Der auch für Erweiterung zuständige Kommissar sprach sich auch klar für eine Aufnahme aller sechs Westbalkan-Staaten in die Europäische Union auf. Eigentlich gehe es dabei um eine "Arrondierung", da jedes dieser Länder jetzt schon zumindest einen EU-Staat zum Nachbarn habe. Stabilität in der Region könne nur gewährleistet werden, "wenn alle Länder der Region Mitglied der Europäischen Union werden".

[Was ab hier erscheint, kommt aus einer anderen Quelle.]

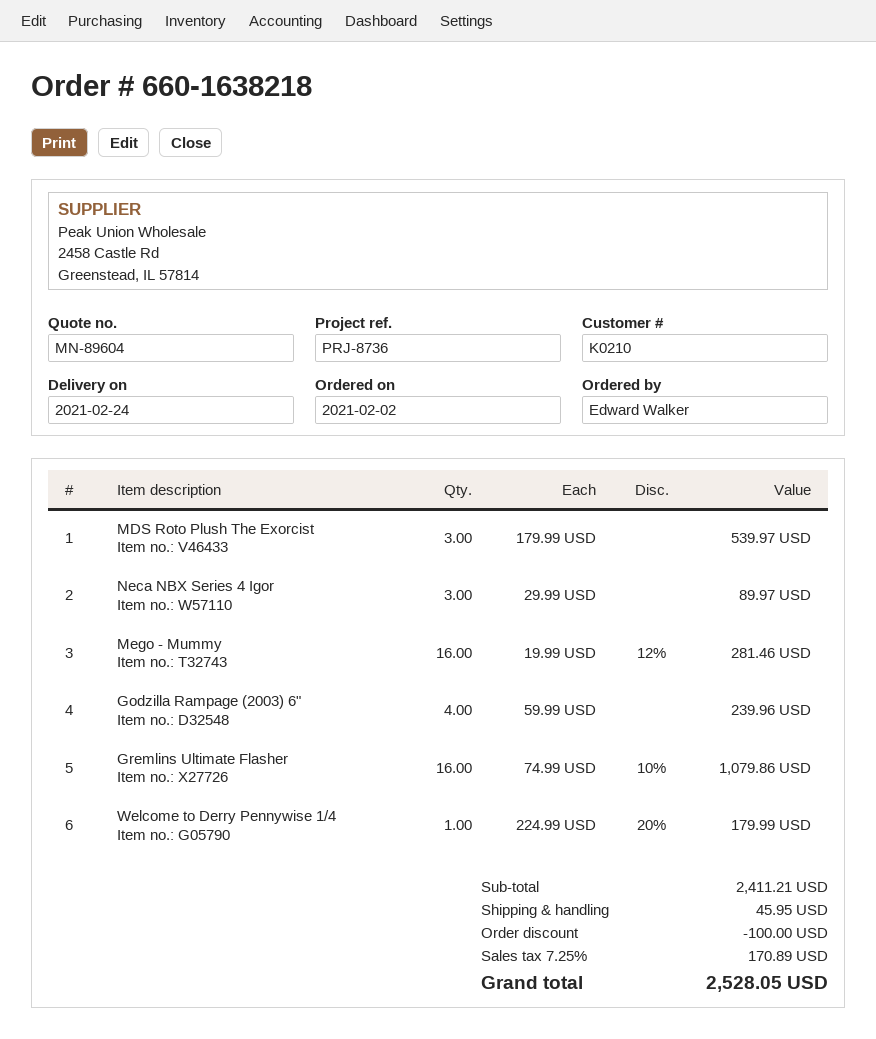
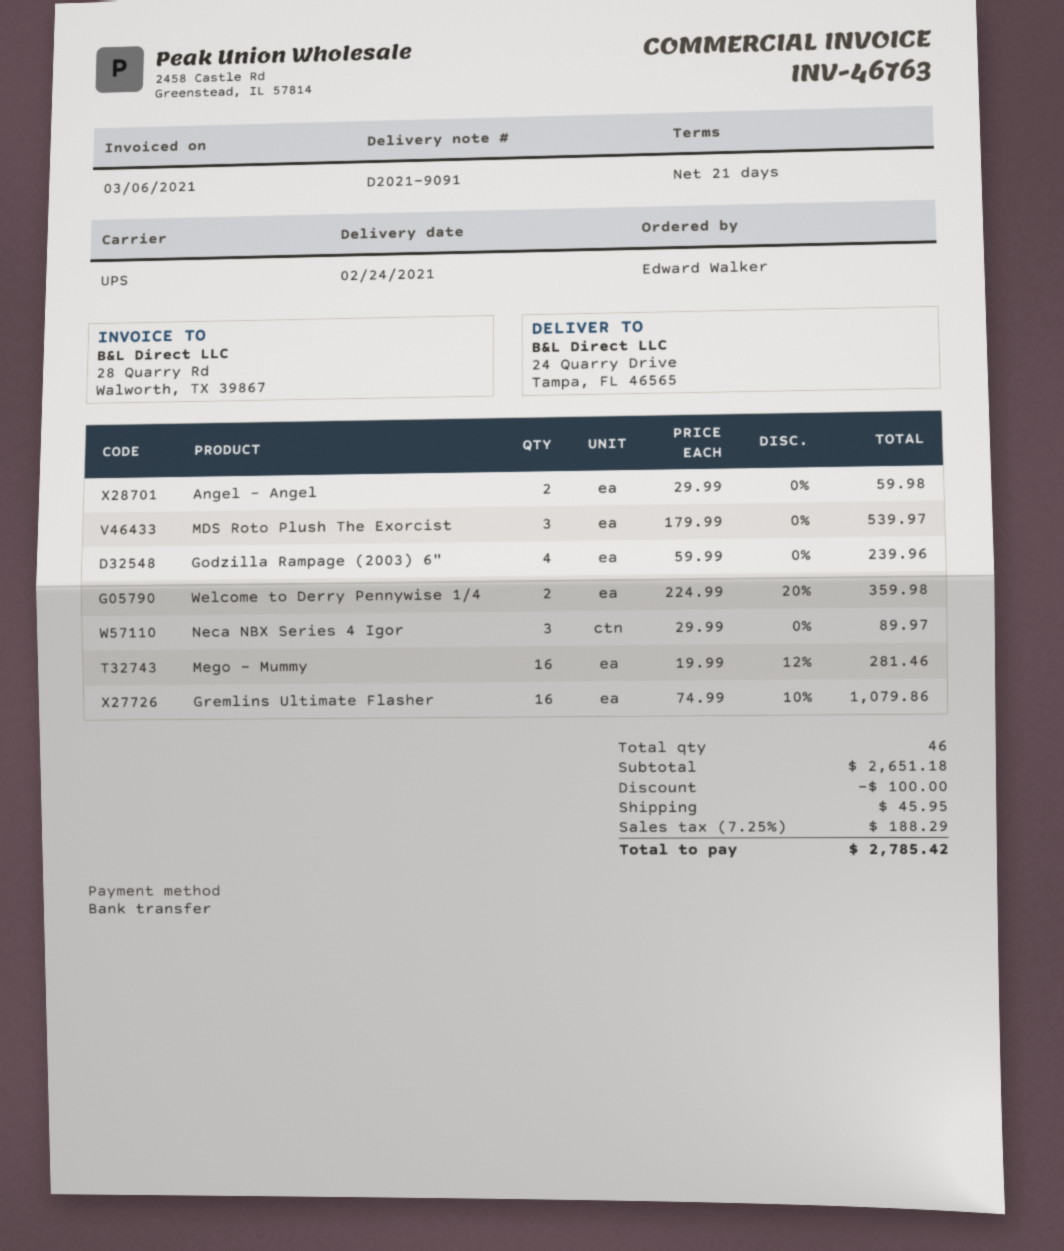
Welcome to Derry Pennywise 1/4: 1 x 224.99 - 20% = 179.99 -> 2 x 224.99 - 20% = 359.98
Angel - Angel: none -> 2 x 29.99 = 59.98
subtotal: 2411.21 -> 2651.18
tax: 7.25% = 170.89 -> 7.25% = 188.29
total: 2528.05 -> 2785.42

Hahn pochte neuerlich auf eine Lösung der bilateralen Konflikte vor einem EU-Beitritt und warb in diesem Zusammenhang darum, den Kompromiss im Namensstreit zwischen Mazedonien und Griechenland zu unterstützen. In Richtung der griechischen Konservativen, die diesen Kompromiss bekämpfen, sagte er, sie sollen diesen "vor dem Hintergrund der größeren Stabilität unterstützen, wenn auch nur stillschweigend".

"Herzstück" der Bemühungen sei eine Lösung des Kosovo-Konflikts, sagte Hahn. Er bekräftigte seine Position, dass man Belgrad und Prishtina auch über die Frage eines Gebietstausches verhandeln lassen solle. Die beiden Regierungen wüssten aber auch, dass die gefundene Lösung von der internationalen Gemeinschaft nur akzeptiert werden könne, wenn sie zu mehr Stabilität in der ganzen Region beitrage. "Es kann nicht sein, dass man eine bilaterale Lösung findet, die auf Kosten der anderen geht", meinte er in Anspielung auf Mazedonien oder Bosnien-Herzegowina.

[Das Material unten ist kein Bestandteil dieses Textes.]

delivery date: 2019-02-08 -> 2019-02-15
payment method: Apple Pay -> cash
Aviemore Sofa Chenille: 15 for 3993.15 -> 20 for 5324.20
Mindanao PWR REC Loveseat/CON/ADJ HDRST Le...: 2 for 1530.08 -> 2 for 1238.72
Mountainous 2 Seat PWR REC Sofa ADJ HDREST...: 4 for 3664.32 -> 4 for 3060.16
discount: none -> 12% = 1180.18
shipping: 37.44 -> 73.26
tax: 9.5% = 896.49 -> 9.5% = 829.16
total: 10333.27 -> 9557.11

Hahn wandte sich auch gegen Überlegungen, die Erweiterung bis zum Abschluss von inneren Reformen der Europäischen Union zu vertagen. Beide Prozesse müssten parallel laufen, weil sie mehrere Jahre in Anspruch nehmen werden, argumentierte Hahn. Konkret forderte er etwa die Abschaffung des Einstimmigkeitsprinzips in außenpolitischen Fragen. "Ohne dem wird es nicht gehen. Da bitte ich um eure Unterstützung auf nationaler Ebene", sagte er in Richtung der EVP-Mandatare.

Nach Hahn wollte sich Casado an die Abgeordneten wenden, danach war auch noch eine Aussprache mit Brexit-Chefverhandler Michel Barnier geplant. Dieser wurde am Freitagnachmittag auch bei Bundeskanzler Sebastian Kurz (ÖVP) erwartet, ebenso wie der Vizepräsident der Europäischen Investitionsbank (EIB), der finnische Ex-Premier Alexander Stubb. Barnier und Stubb werden als mögliche Gegenkandidaten zu Weber gehandelt. Die Bewerbungsfrist für die Spitzenkandidatur der EVP bei der Europawahl läuft noch bis Mitte Oktober, die Kür des Kandidaten soll Anfang November bei einem Kongress der Europäischen Volkspartei in Helsinki stattfinden.